DHH19 – remote live notes

As has already been in earlier years, the DHH19 hackathon was due. This time there were:

  • 38 participants
  • 10 days
  • 4 teams and projects
  • Computer science + social science + humanities

This time DHH19 went international, and the group was versatile


There was communication part in each team, which explained at least the Twitter-using teams, and there were also interviews made from the participants.

13:20-14:30 Group presentations

DHH19-Brexit group

RQ: What is the relationship between social media and politics?

  • Types of tweets: retweet (massive amount), original, reply, quotes
  • Checked regional tweets, and who are the most dominant users.
  • 1 user can be responsible of certain combination of hashtags (whose account anyhow suspended)
  • Real-life events vs events on Twitter
  • Several hashtag groups can be identified and that was visualized and put to a timeline (as assumed that hashtag correlates to a time)
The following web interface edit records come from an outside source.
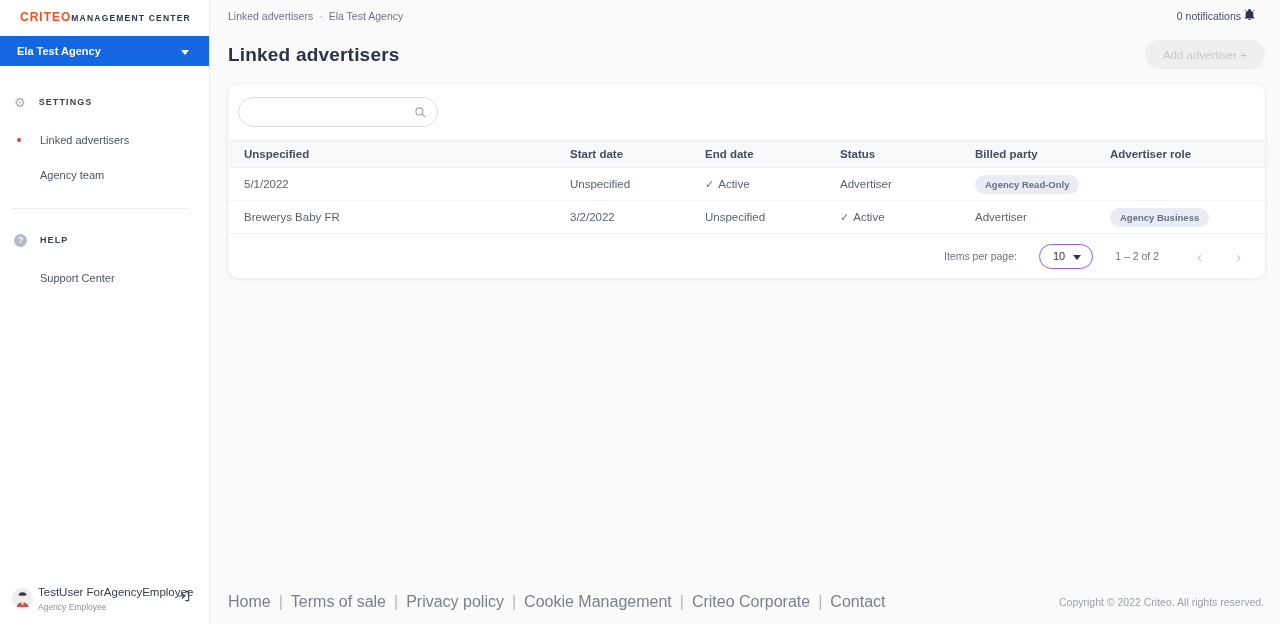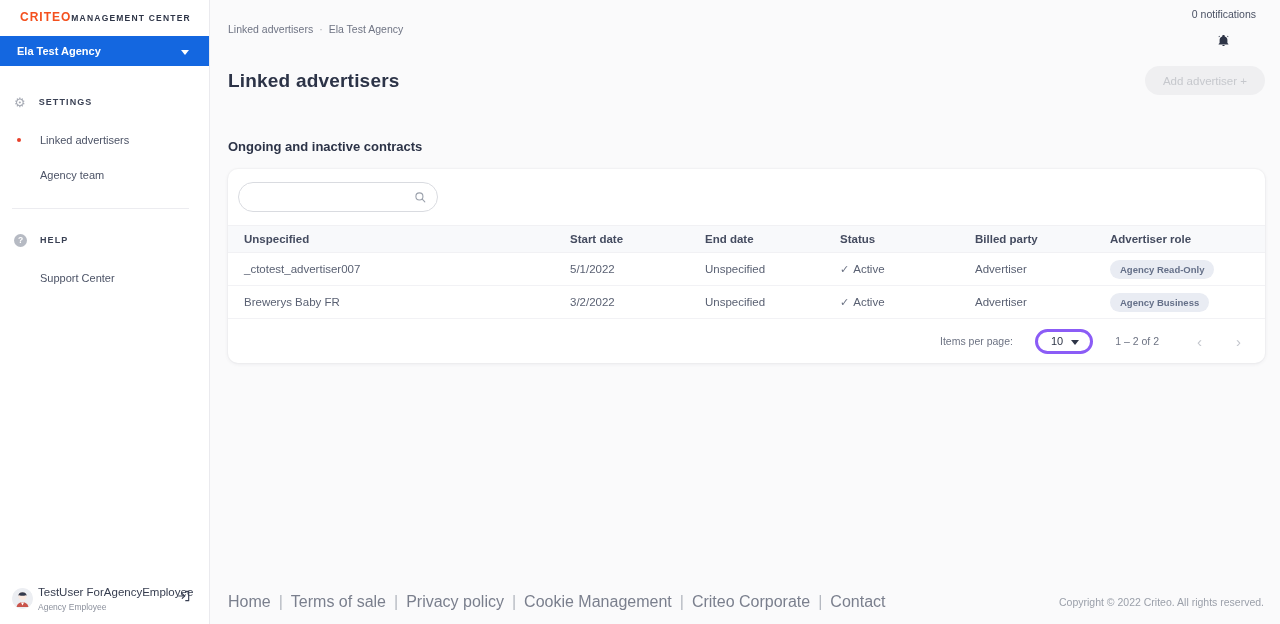"0 notifications" .notifications { flex-direction: column -> none; gap: 14px -> 2px }
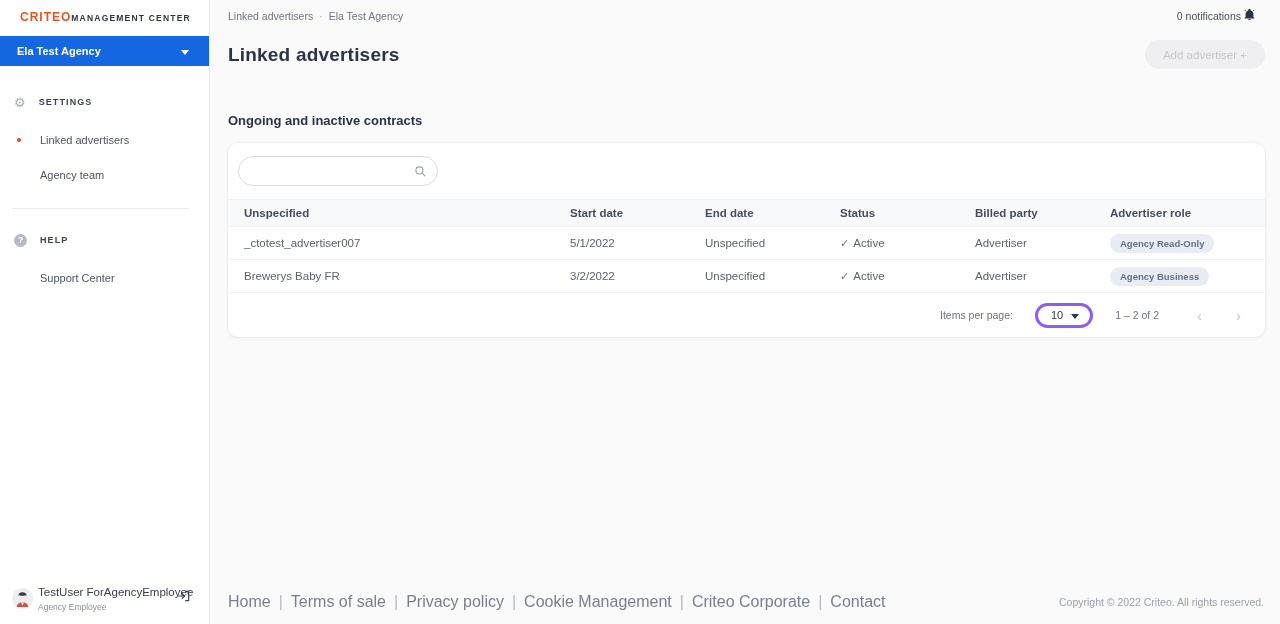"Ongoing and inactive contracts" h2.section-title { html: <h2>Ongoing and inactive contracts</h2> -> none }
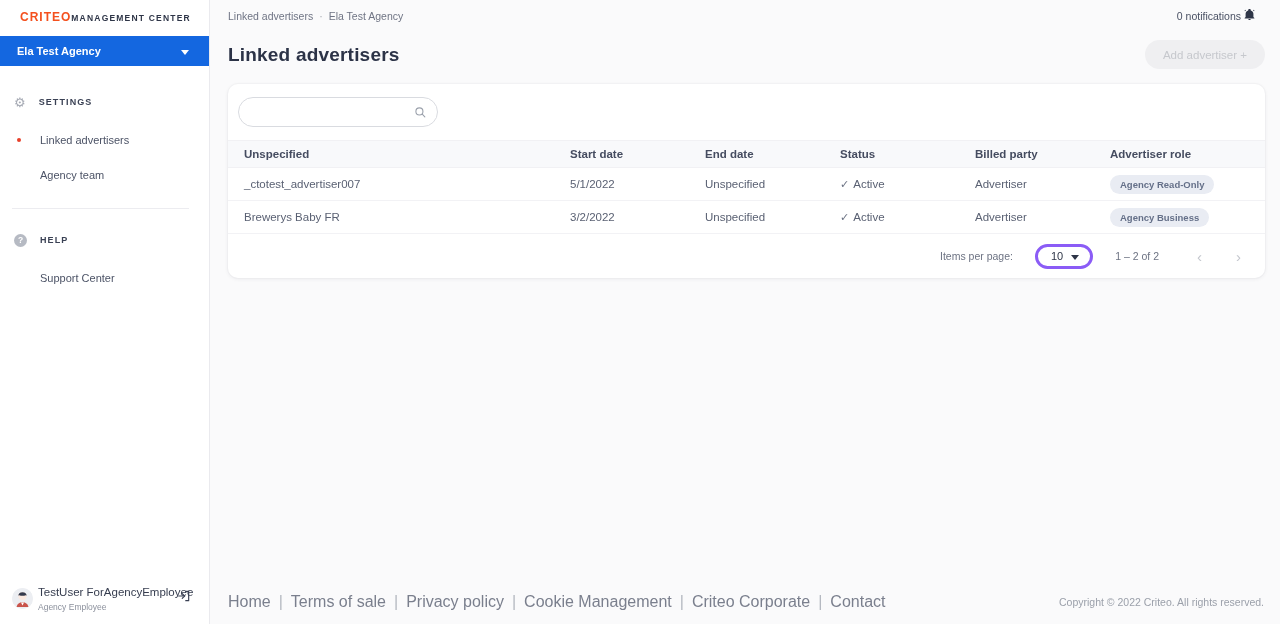"_ctotest_advertiser007" span { html: <span>_ctotest_advertiser007</span> -> none }
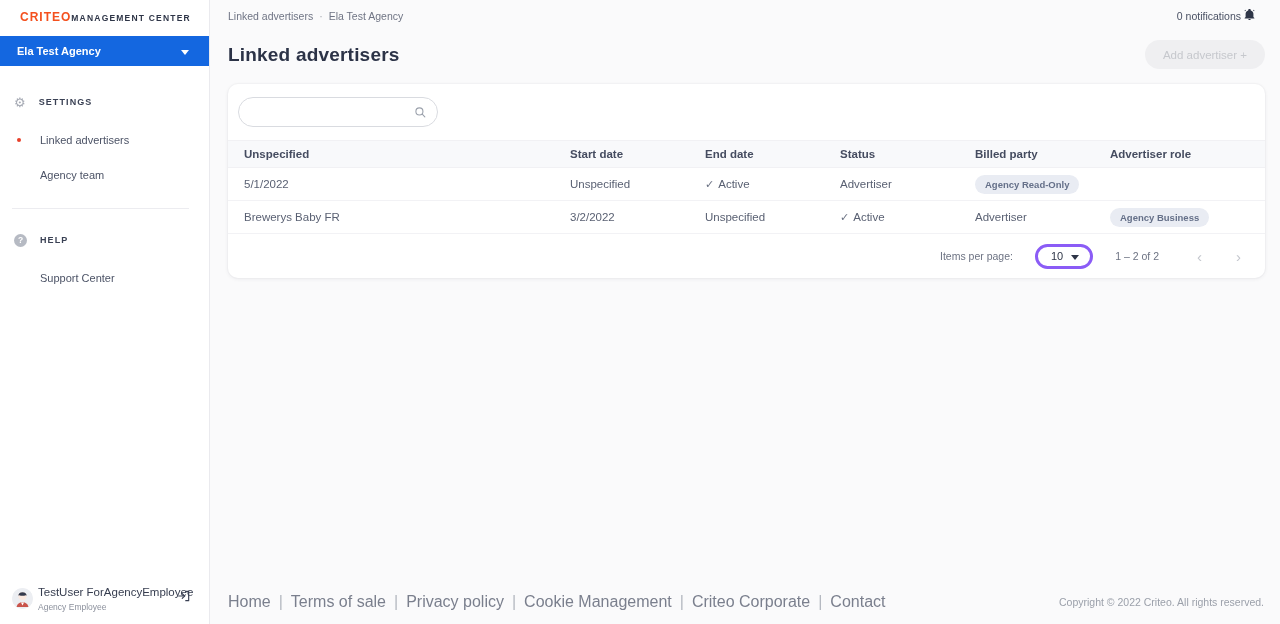"10" .pg-select { border: 3px solid #8b5cf6 -> 1px solid #8b5cf6 }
  • Research on subgroups: all users, verified users, members of parliament
  • Frequency analysis: most shared Twitter content vs. external content.
  • Blame : groups mobilise different content to futher their agenda
  • Who are people angry at?   “the anger scale”  (person id’s of angry tweets)
  • hashtags of MP’s ; hashtag avoidance by politicians? (removal of themselves from the discussion?)
  • Problems: how well the dataset matches the population, e.g. PM is missing from the data?
    • Experimented with NER, ‘May’ ends up as Date 🙂
    • tweet json contains so many fields, where rt’s and hashtags don’t get to correct field due to way how api was used
    • https://blogs.helsinki.fi/digital-humanities-hackathon/brexit
  • Couldn’t go further to data as historical data would have a cost of several thousands of euros.



DHH19-EU Parliament group

  • Update on communications
  • “We communicated”
    • the future, << political discourse & debate >>,  history, the past
  • What is EU?
  • Whole corpus
    • 249,955 speeches in English, 50M words, 2M sentences
    • metadata: speaker (name, country, political functions, gender, date, topic)
    • 2013 change in protocol, after 2013 , 99.7% of English speeches from UK and IRL
  • Created subcorpora:
    • picked keywords, to find suitable parts from data, brainstormed ideas for subset, observed data , topic modelling, word embedding… and selected keywords then
    • word ‘past’ might work if they talk about last session
    • Past: 13.230 speeches, future 5430 speeches, totaliariasmi 4517, climate change 12k
  • Key results
    • Past and future are very related
    • Construction of Future (network with ‘key hubs’)
    • Thinking conceptually what is the future
    • Topic modelling : which topics connected with the past or to the future
    • Sentiment analysis : speakers seem to be less emotional and more concrete while talking about future. (Utilized existing tools for doing analysis)

  • variance of sentiment analysis
  • analysis of sentiment analysis compared to gender, country -> by this noticed the 2013 issue
  • Qualitative analysis: close reading to extract ideas between past and the future. MP’s utilize ‘past’ elements as something to avoid or sometimes as some things to preserve & generic human values.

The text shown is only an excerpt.